The idea of fractional people is less common that the idea that personhood is a cluster of properties in thingspace, and various beings partake of those properties to a greater or lesser extent.

This seems to carve reality at its joints more than the idea of fractional people, but is certainly still problematic.

It may seem difficult, but we already, in practice, have many classes of fractional persons and it doesn't seem too problematic.

Juveniles, for example, or the handicapped (who have rights in varying degrees - a permanent vegetable doesn't have the right to not be killed by another person, but a low-functioning autistic most certainly does); and past examples of attempts to make someone personier haven't been too bad. (I think here of Terri Schiavo, and the attempts by right-wingers to make her seem less brain-dead than she was - remember Frist's diagnosis-via-videotape?)

(I also have a problem with torturing dogs. My entire ethics isn't about persons.)

Sure it is. You don't have a (ethical) problem with dogs torturing dogs, do you?

I don't think dogs typically do anything I'd label torture, mostly because it'd have to be more systematic than just fighting. But no, I don't think any ethically wrong act is performed if one dog hurts another dog. I'd probably still try to break them up.
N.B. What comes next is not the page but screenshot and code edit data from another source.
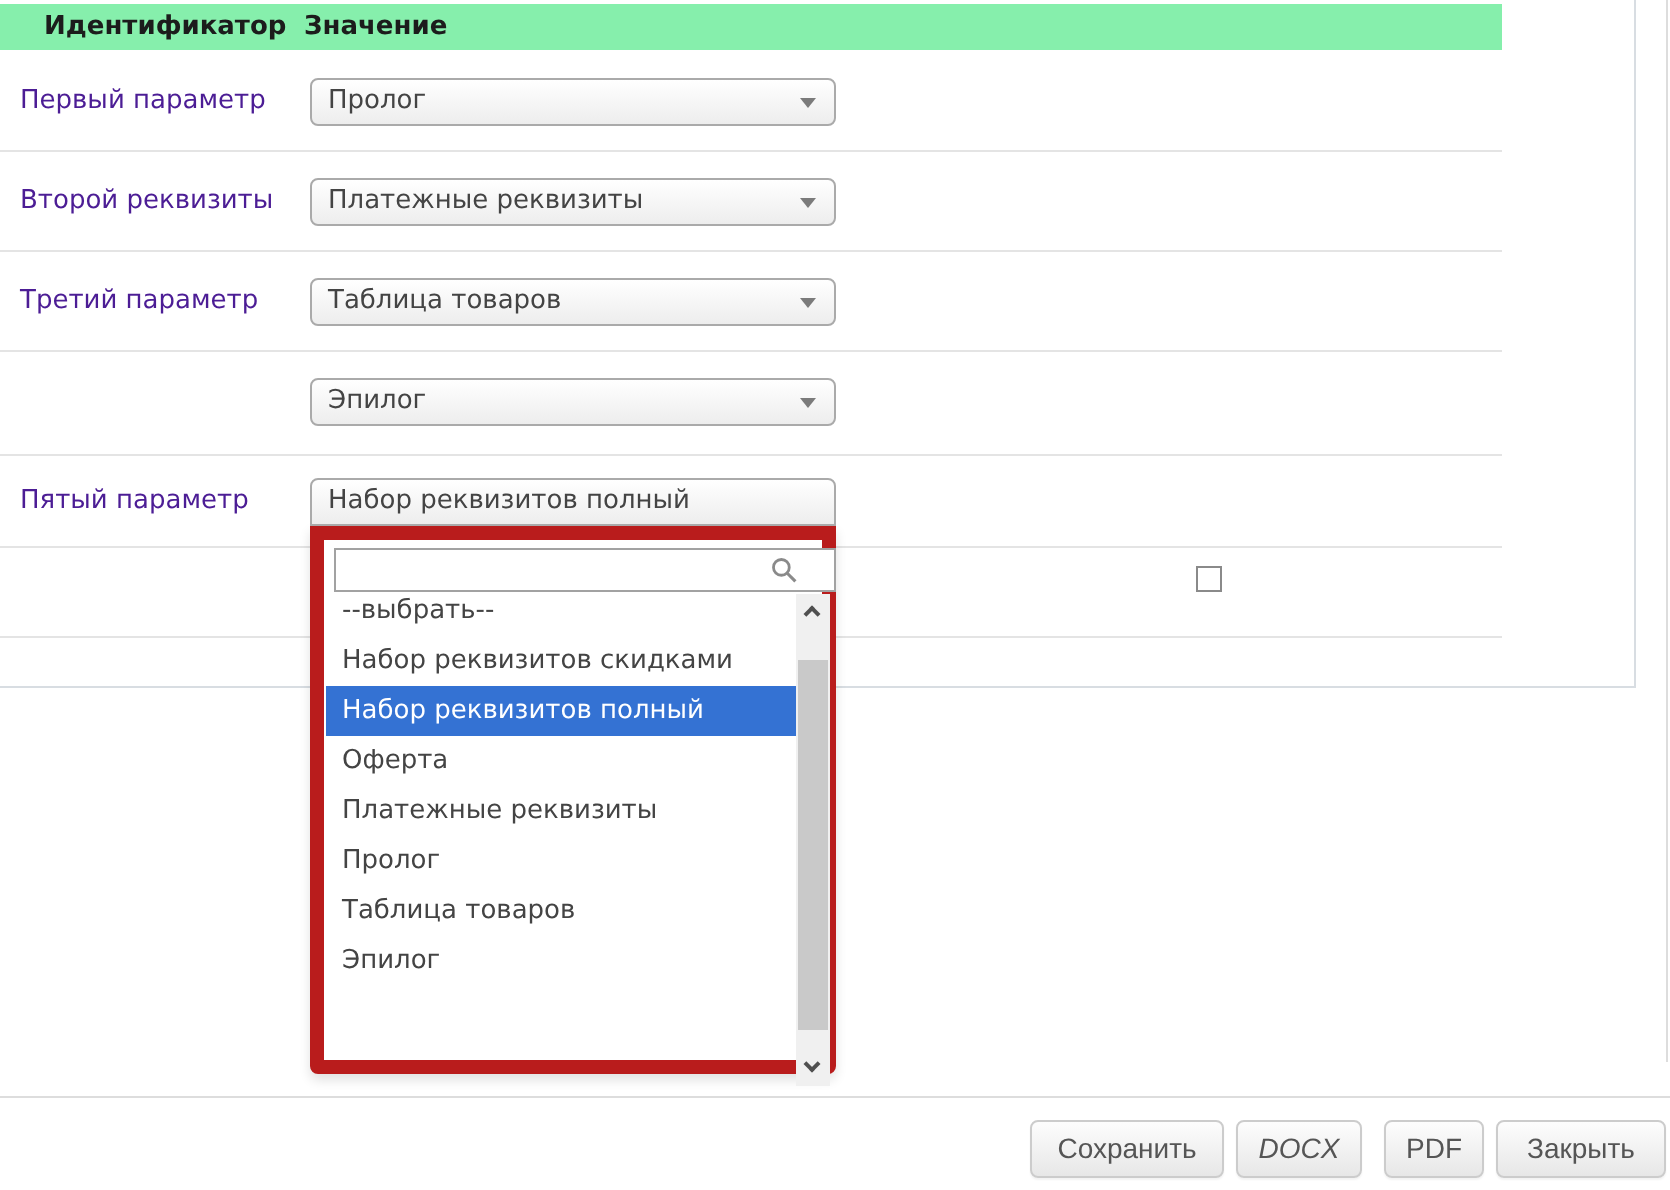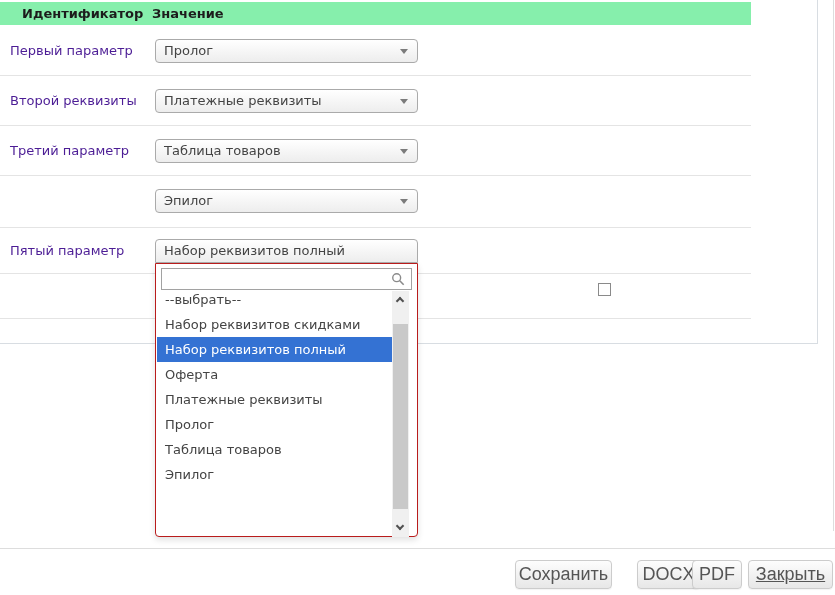"--выбрать--" .dd-panel { border: 1px solid #b91c1c -> 7px solid #b91c1c }
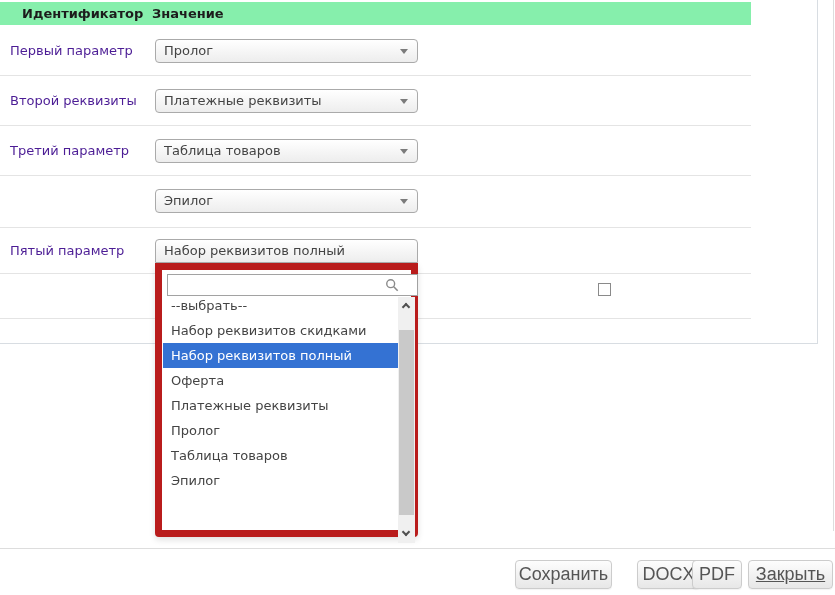"Сохранить" .btn { font-size: 18px -> 14px }
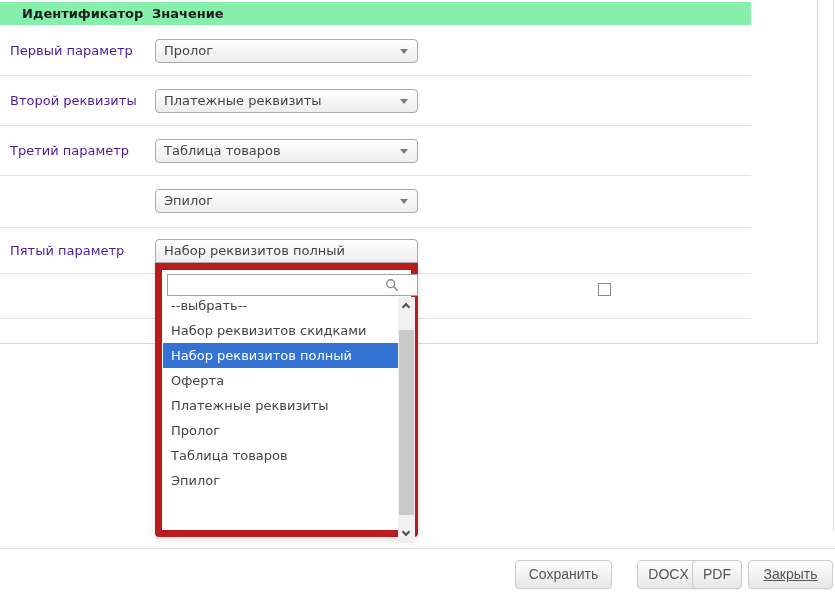"DOCX" .btn-docx { font-style: none -> italic; left: 637px -> 618px }
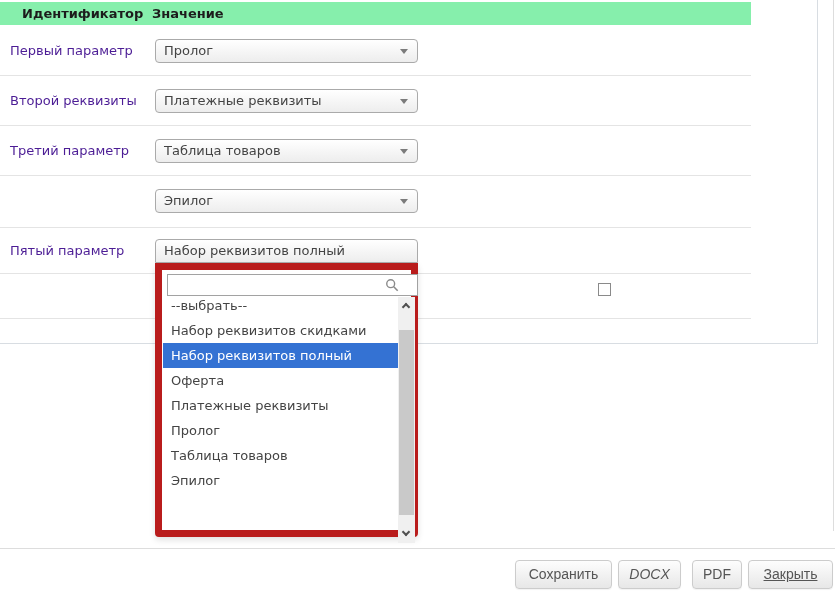"Закрыть" .btn-close { text-decoration: underline -> none }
I was using person as the most conventional reference of "a thing woth caring about". I don't draw ethical distinctions of personhood, but work off the extent of pleasure and pain felt by anything that can do so. How you figure that out, or begin to compare it, is of course one hell of a problem.

DC seems like a bad name. "Deontic" and "Consequentialism" are both heavily-loaded words in ethics, and imply a great deal more than simply a 'rule'. Also, combining the names of two inconsistent ethical theories should be reserved for something much cleverer than this.

Point noted. I'd be grateful if you have a more appropriate suggestion.

I don't mind the knock on the theory's cleverness, but could you elaborate? I'd like to improve the theory or see what intractable errors it has if that's not possible. I don't think anyone has commented on why the theory doesn't make sense, if someone disagrees it would be great to hear where they think I've gone wrong. Also, are you unsatisfied in its solution to the Mere Addition Paradox?